▶ WHAT TO DO: Look through the data below and, wherever a line carries the word "Some", please copy that line.

(Source data)
================

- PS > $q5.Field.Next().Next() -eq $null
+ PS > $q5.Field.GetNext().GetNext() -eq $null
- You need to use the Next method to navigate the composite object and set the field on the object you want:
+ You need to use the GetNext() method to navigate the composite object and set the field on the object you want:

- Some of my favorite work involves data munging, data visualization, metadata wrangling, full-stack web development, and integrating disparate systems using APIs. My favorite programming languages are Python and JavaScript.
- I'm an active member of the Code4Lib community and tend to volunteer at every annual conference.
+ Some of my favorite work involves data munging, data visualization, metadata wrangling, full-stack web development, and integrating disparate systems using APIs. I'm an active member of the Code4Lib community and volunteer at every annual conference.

================

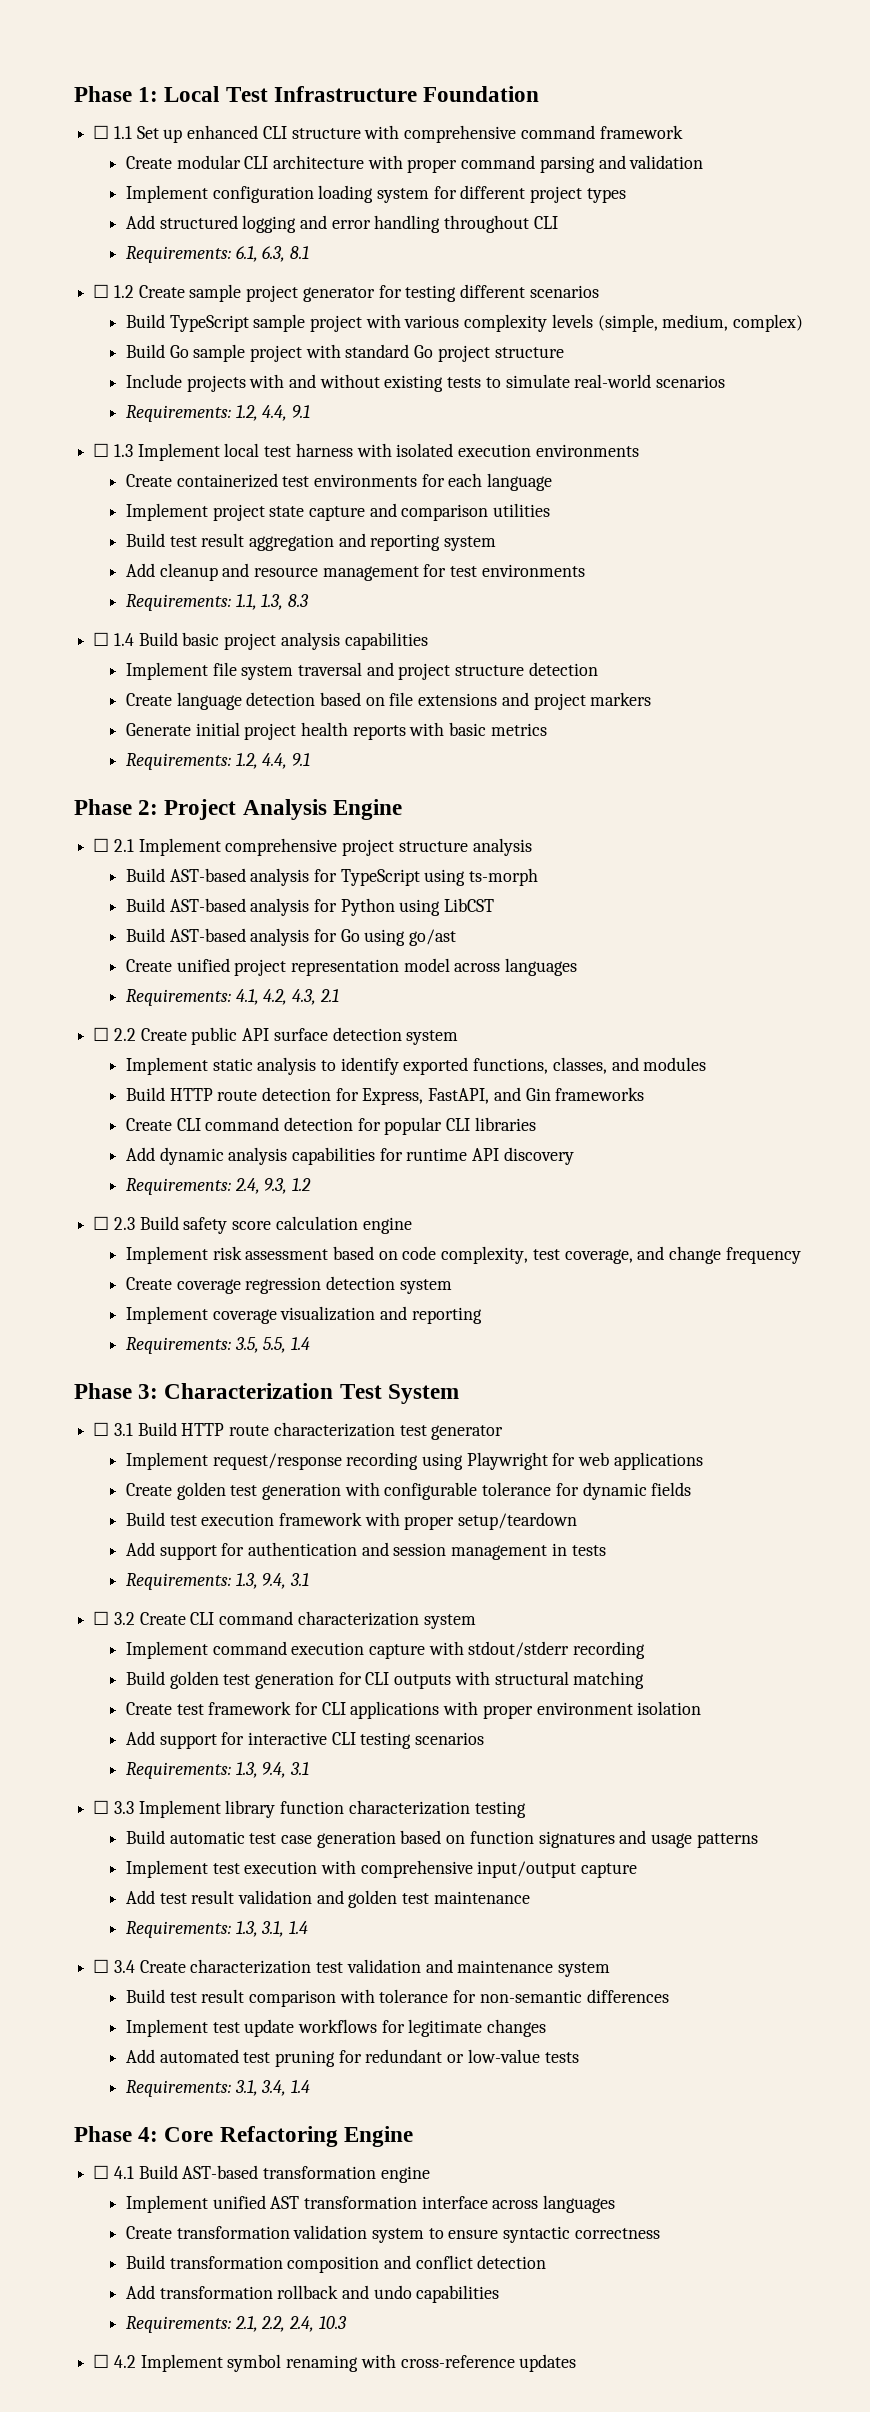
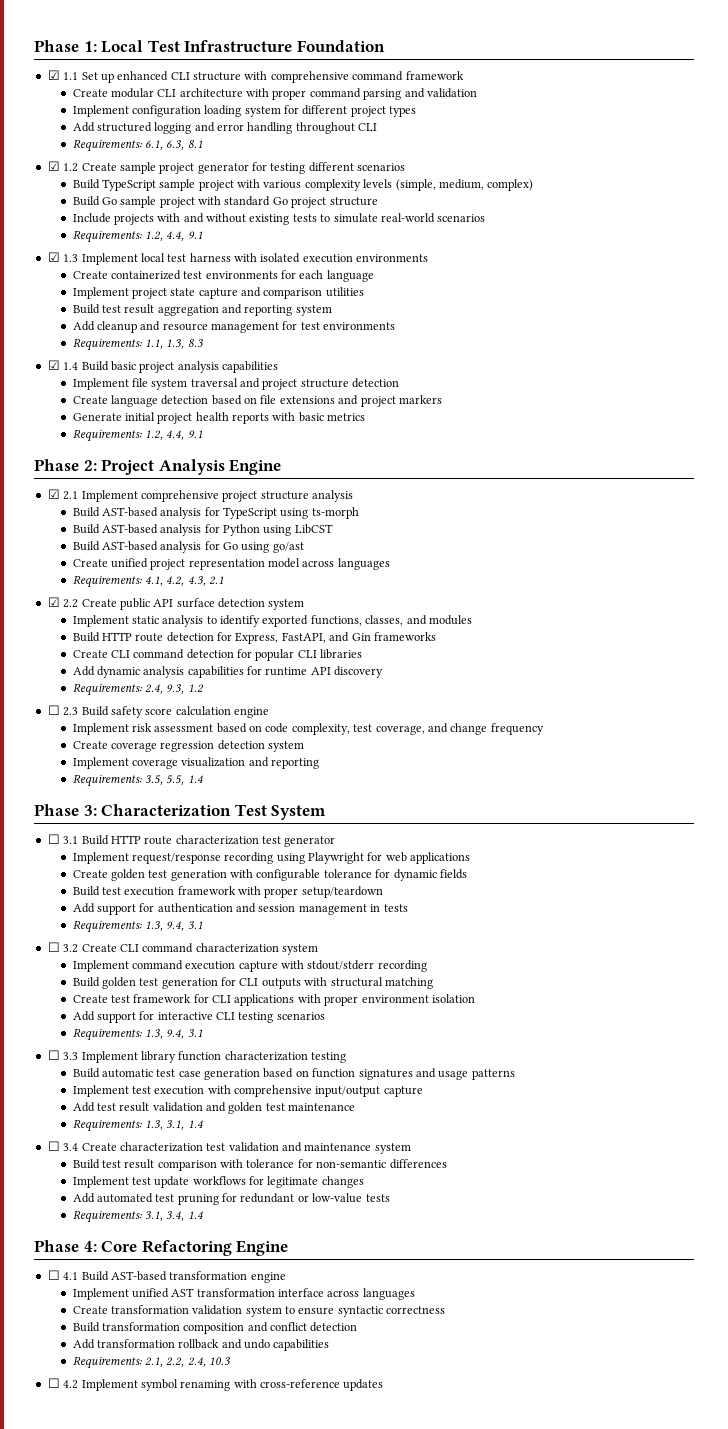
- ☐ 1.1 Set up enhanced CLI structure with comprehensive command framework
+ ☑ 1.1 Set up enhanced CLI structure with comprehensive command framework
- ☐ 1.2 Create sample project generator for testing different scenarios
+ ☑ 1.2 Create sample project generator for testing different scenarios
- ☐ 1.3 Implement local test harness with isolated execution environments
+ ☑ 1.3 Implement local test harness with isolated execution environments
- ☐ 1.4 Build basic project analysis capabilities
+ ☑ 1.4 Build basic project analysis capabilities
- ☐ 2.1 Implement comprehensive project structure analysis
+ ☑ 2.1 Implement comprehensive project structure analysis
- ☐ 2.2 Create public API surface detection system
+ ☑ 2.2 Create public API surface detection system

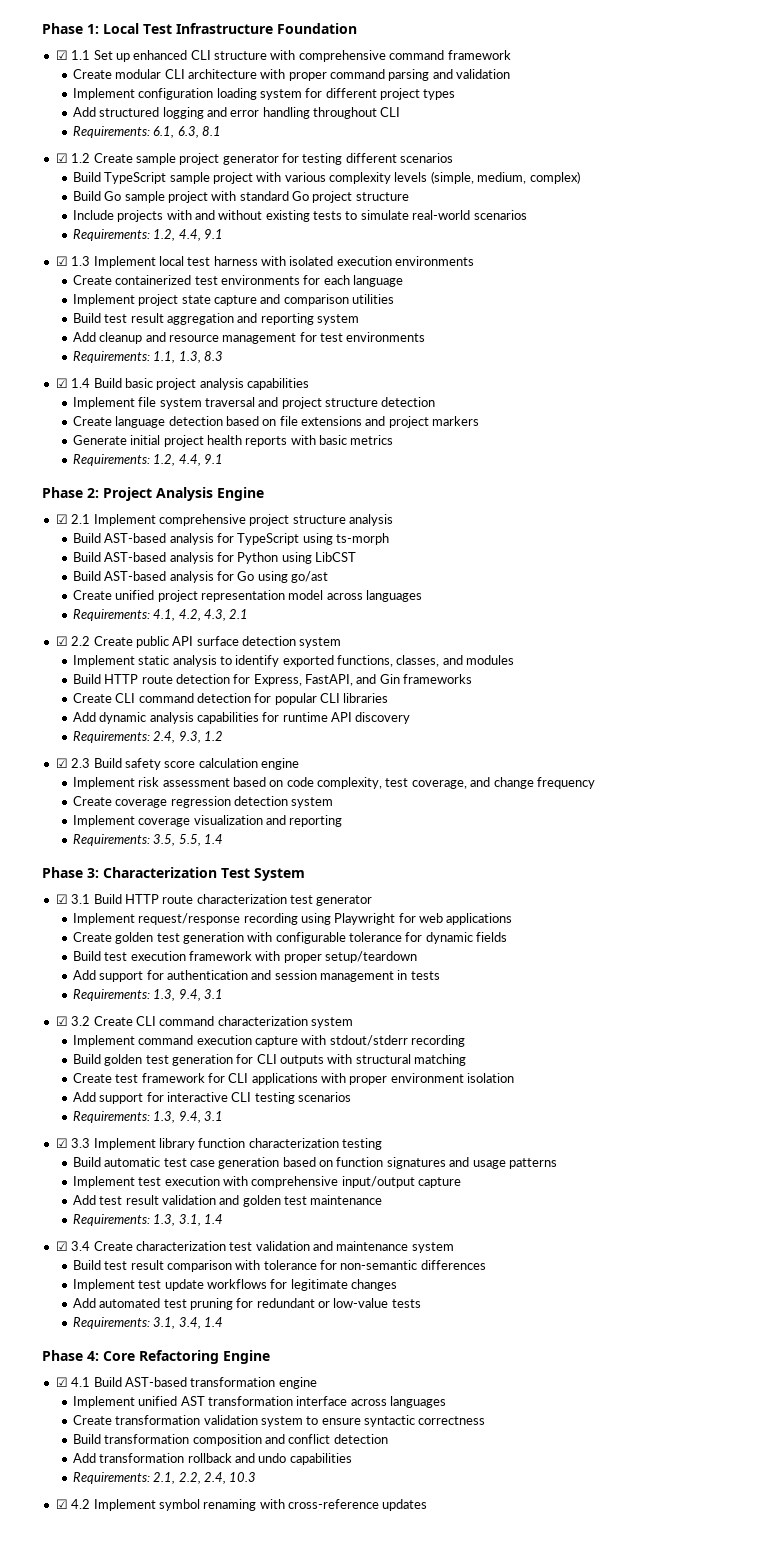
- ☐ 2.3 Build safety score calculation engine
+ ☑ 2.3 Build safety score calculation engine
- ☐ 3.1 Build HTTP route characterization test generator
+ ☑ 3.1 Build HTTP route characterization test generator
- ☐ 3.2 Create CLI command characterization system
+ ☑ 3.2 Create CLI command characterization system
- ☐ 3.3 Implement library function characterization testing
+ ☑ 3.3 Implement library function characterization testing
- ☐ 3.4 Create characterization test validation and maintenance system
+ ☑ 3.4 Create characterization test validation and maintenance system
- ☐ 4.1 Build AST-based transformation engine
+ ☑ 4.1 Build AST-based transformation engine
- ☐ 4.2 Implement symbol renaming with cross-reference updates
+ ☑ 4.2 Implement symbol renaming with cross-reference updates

================

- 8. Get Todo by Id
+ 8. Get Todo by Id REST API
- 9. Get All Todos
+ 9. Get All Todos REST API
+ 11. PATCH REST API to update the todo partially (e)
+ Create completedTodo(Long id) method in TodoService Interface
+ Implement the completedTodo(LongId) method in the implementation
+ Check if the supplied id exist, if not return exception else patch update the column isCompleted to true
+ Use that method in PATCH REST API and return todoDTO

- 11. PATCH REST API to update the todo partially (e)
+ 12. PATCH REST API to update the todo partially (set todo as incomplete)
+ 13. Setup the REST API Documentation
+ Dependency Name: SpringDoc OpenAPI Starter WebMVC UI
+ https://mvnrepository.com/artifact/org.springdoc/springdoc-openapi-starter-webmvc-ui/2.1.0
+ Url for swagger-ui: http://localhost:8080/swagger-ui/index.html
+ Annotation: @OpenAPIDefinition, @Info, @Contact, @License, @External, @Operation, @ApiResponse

================

▶ ANSWER TO THIS PROBLEM:
- Some of my favorite work involves data munging, data visualization, metadata wrangling, full-stack web development, and integrating disparate systems using APIs. My favorite programming languages are Python and JavaScript.
+ Some of my favorite work involves data munging, data visualization, metadata wrangling, full-stack web development, and integrating disparate systems using APIs. I'm an active member of the Code4Lib community and volunteer at every annual conference.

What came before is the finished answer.